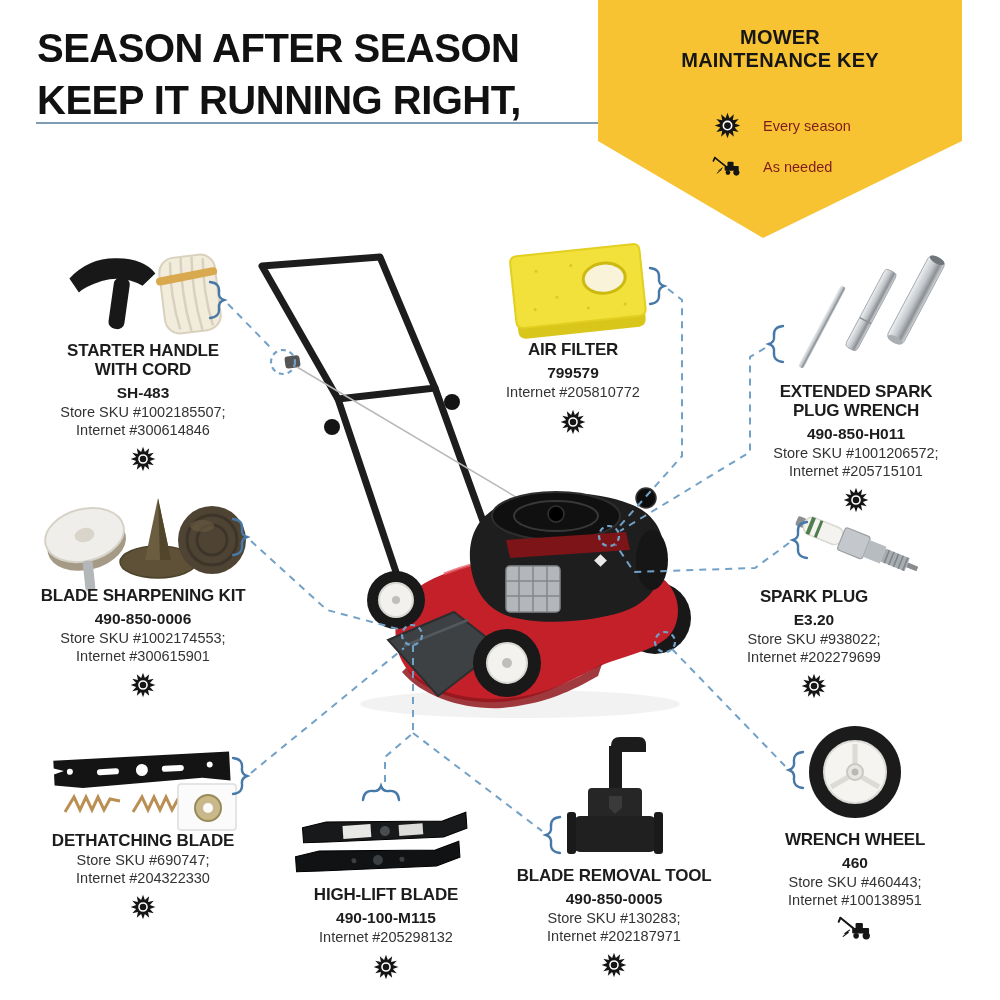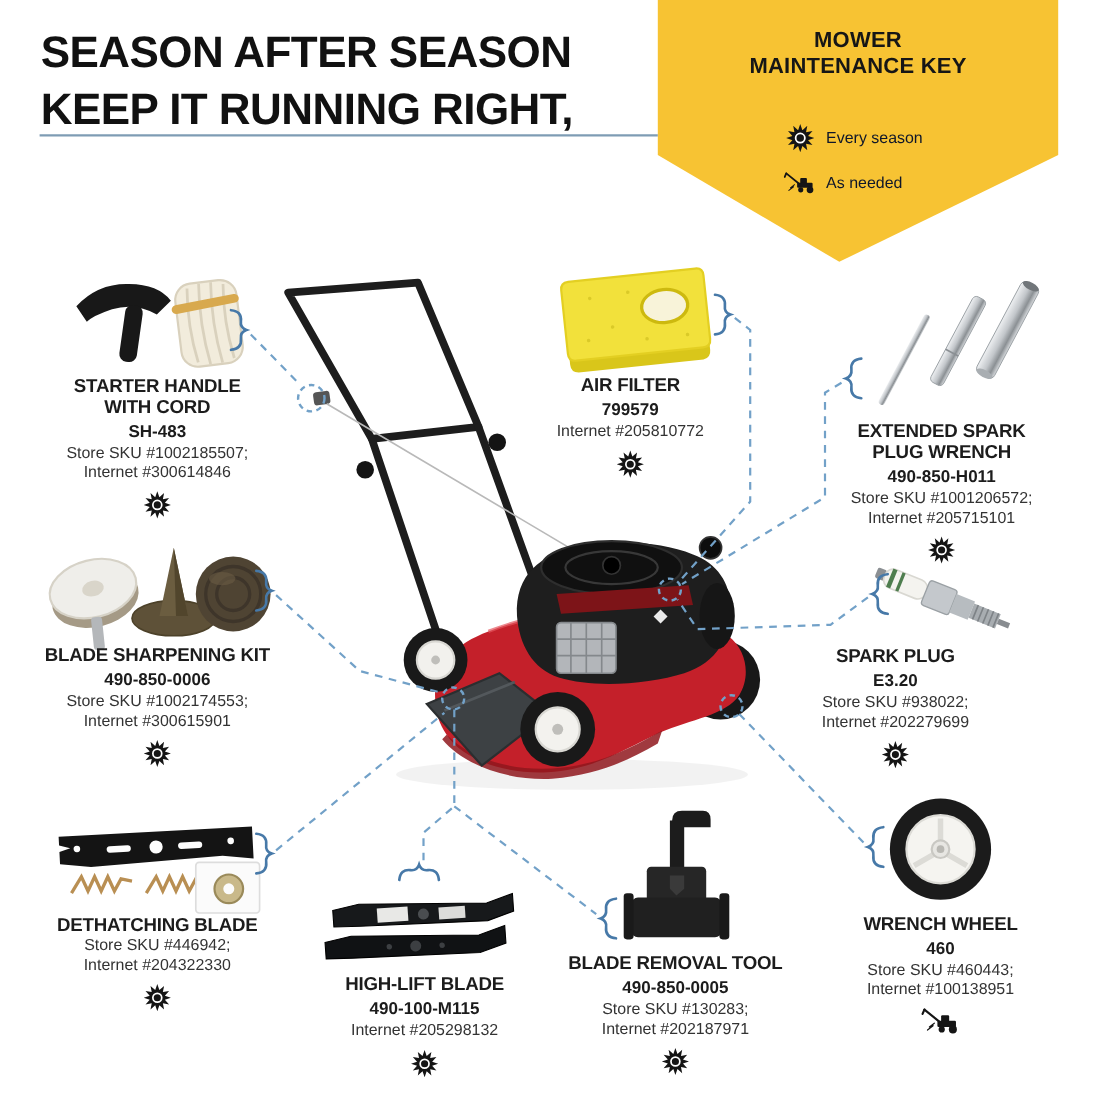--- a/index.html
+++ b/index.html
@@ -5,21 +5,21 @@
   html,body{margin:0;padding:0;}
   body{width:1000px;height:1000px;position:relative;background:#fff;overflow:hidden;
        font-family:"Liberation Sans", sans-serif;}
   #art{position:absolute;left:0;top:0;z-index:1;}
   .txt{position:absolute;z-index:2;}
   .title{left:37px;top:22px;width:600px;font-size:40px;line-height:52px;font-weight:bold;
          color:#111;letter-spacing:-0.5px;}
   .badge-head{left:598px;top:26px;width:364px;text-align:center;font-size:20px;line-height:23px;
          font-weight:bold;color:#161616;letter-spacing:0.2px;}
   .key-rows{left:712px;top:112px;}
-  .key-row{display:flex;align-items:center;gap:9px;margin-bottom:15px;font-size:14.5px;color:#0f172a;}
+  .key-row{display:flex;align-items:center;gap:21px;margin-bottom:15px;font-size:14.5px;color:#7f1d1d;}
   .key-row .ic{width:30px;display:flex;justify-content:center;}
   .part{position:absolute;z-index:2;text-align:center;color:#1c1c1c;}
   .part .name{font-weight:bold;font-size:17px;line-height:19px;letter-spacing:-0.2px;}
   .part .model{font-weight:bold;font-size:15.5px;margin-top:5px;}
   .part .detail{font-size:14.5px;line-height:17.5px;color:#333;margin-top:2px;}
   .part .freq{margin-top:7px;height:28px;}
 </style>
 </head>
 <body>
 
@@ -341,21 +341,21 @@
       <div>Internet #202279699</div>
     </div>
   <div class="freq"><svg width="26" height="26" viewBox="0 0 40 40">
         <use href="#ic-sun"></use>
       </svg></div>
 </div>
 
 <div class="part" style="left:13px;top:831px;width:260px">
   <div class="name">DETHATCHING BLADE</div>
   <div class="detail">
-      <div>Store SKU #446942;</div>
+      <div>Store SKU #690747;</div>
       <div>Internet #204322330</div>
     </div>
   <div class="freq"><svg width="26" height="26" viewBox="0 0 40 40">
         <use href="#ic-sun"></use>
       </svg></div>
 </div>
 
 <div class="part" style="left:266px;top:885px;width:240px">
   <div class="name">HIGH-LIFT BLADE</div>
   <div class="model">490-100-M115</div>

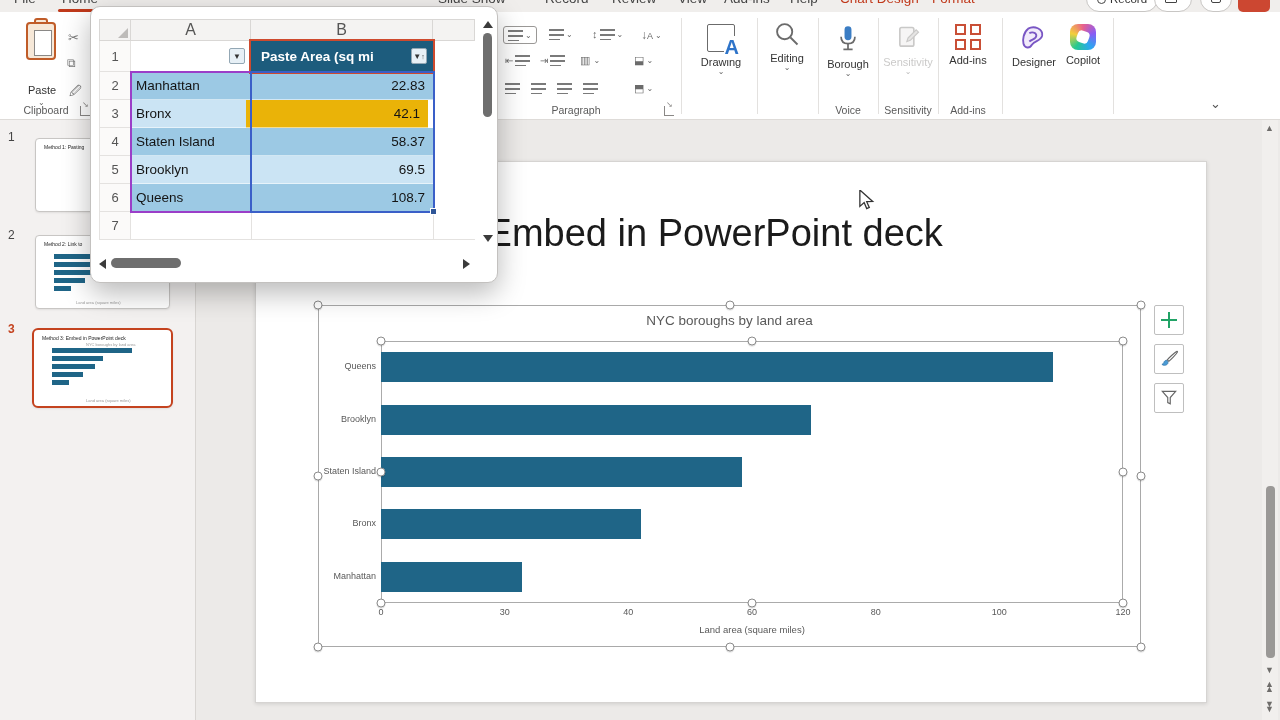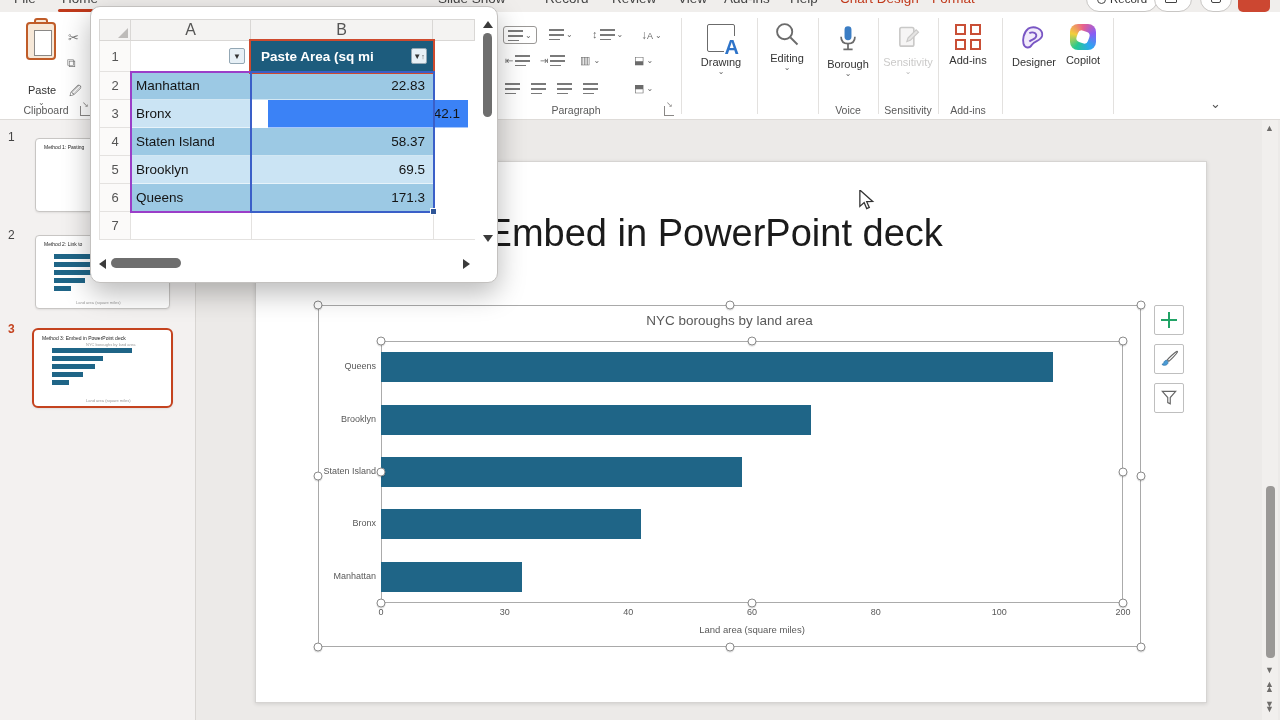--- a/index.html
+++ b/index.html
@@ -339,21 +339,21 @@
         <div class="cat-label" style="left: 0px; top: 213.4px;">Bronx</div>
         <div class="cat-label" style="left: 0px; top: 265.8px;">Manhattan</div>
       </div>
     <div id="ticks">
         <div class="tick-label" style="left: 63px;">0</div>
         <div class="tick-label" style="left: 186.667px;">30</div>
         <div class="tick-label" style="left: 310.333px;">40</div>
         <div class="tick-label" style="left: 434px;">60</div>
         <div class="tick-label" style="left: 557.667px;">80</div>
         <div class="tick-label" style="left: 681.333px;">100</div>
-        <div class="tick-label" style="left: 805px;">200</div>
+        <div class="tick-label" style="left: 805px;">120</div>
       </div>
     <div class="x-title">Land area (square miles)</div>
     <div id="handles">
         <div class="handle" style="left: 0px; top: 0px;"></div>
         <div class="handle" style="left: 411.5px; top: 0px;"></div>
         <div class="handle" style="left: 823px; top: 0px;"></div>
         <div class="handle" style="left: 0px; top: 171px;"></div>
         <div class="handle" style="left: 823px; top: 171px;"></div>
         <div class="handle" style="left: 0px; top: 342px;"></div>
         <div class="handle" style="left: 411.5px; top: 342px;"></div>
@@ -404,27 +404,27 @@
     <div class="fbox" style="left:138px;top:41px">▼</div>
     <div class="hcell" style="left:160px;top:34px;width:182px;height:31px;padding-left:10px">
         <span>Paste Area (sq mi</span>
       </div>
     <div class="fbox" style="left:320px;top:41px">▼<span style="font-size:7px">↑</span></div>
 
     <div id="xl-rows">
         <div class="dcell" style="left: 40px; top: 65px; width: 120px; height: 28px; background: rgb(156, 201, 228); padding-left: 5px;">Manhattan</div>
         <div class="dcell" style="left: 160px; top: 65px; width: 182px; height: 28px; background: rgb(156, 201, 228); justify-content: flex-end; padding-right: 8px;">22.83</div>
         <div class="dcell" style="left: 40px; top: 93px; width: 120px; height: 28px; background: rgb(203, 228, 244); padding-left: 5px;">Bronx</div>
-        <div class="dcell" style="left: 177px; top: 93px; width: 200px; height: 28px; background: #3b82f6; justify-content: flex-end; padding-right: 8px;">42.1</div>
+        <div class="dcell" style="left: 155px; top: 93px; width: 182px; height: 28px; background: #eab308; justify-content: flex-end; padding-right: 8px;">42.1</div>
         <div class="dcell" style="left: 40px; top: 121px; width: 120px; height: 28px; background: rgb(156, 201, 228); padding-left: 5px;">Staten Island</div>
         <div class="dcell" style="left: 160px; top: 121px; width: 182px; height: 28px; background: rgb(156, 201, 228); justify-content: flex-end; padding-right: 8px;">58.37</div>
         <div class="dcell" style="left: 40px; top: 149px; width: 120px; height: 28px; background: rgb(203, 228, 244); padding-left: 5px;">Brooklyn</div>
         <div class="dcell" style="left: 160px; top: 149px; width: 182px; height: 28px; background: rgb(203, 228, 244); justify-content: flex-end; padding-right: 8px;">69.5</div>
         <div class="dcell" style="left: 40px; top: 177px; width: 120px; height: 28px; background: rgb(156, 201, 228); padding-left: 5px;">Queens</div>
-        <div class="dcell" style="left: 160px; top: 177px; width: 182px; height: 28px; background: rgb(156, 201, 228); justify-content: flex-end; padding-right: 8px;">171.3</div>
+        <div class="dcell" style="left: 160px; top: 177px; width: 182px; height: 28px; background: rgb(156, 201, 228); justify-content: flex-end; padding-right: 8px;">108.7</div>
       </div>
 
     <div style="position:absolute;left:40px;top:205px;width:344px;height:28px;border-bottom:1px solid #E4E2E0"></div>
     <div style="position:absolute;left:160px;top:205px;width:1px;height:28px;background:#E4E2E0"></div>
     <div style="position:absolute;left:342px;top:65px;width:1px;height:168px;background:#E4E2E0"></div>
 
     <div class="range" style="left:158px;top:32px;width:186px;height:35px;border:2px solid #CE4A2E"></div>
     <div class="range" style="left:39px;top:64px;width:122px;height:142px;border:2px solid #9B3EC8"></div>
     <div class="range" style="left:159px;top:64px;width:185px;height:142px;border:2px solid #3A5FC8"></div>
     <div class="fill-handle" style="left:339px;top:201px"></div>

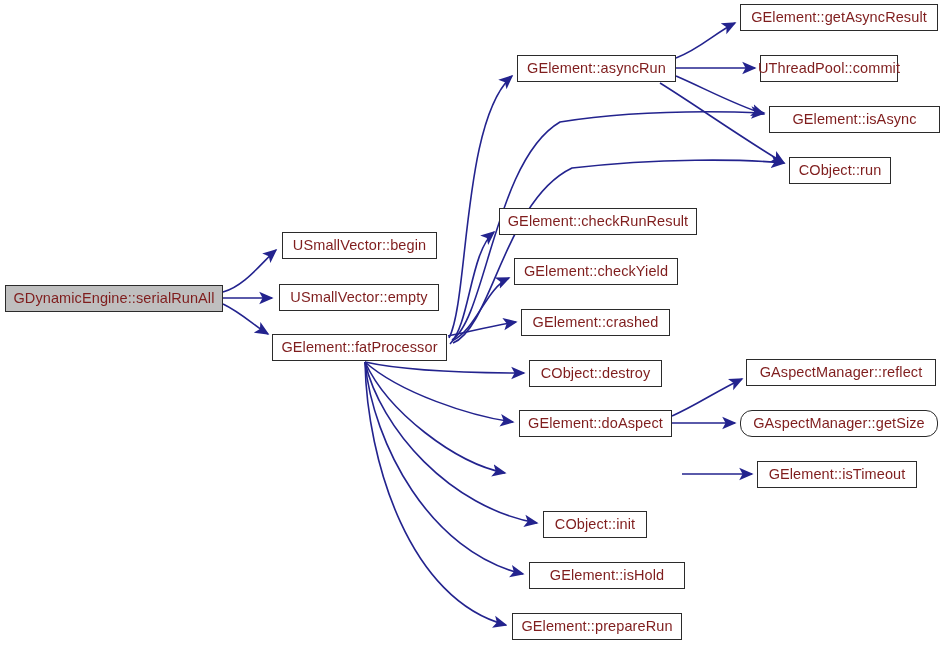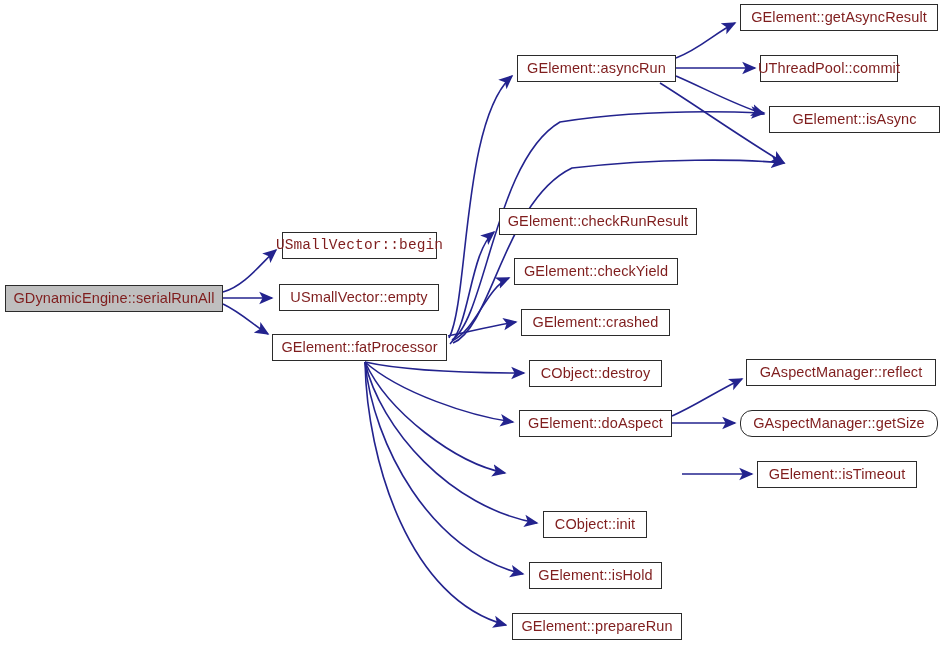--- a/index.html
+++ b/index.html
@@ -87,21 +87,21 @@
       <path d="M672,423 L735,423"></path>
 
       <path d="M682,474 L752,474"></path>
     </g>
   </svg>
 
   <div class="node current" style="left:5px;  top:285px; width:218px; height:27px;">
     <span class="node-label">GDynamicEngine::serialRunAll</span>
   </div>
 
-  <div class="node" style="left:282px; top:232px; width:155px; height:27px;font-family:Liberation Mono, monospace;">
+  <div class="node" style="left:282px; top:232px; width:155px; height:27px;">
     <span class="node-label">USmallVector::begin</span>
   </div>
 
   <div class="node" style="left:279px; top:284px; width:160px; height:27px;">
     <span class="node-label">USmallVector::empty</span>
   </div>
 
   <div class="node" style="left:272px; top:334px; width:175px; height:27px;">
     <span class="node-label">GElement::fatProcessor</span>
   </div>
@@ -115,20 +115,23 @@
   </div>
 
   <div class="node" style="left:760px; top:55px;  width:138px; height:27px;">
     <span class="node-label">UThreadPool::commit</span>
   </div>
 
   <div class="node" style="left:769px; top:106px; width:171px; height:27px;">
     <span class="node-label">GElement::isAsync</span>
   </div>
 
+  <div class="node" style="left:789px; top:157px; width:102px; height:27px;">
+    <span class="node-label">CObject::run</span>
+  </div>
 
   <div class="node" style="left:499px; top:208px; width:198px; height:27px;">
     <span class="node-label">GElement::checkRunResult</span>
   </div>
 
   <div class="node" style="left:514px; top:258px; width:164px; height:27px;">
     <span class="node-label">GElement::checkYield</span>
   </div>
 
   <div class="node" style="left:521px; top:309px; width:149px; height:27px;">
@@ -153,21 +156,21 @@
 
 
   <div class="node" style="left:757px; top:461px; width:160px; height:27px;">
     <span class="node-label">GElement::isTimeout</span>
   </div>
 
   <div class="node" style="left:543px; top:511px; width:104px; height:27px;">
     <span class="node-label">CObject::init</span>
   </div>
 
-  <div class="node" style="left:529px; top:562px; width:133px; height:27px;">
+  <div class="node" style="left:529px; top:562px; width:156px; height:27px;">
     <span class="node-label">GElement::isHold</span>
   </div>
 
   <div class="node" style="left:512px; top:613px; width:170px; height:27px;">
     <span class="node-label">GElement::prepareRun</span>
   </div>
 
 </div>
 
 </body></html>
____________________
(What the task asks): The expected answer holds each line from the listing above where the string "absolute" is present.

(Result of this exercise):
   #art{position:absolute;left:0;top:0;z-index:1;}
   .txt{position:absolute;z-index:2;}
   .part{position:absolute;z-index:2;text-align:center;color:#1c1c1c;}
     <div style="position:absolute;left:40px;top:205px;width:344px;height:28px;border-bottom:1px solid #E4E2E0"></div>
     <div style="position:absolute;left:160px;top:205px;width:1px;height:28px;background:#E4E2E0"></div>
     <div style="position:absolute;left:342px;top:65px;width:1px;height:168px;background:#E4E2E0"></div>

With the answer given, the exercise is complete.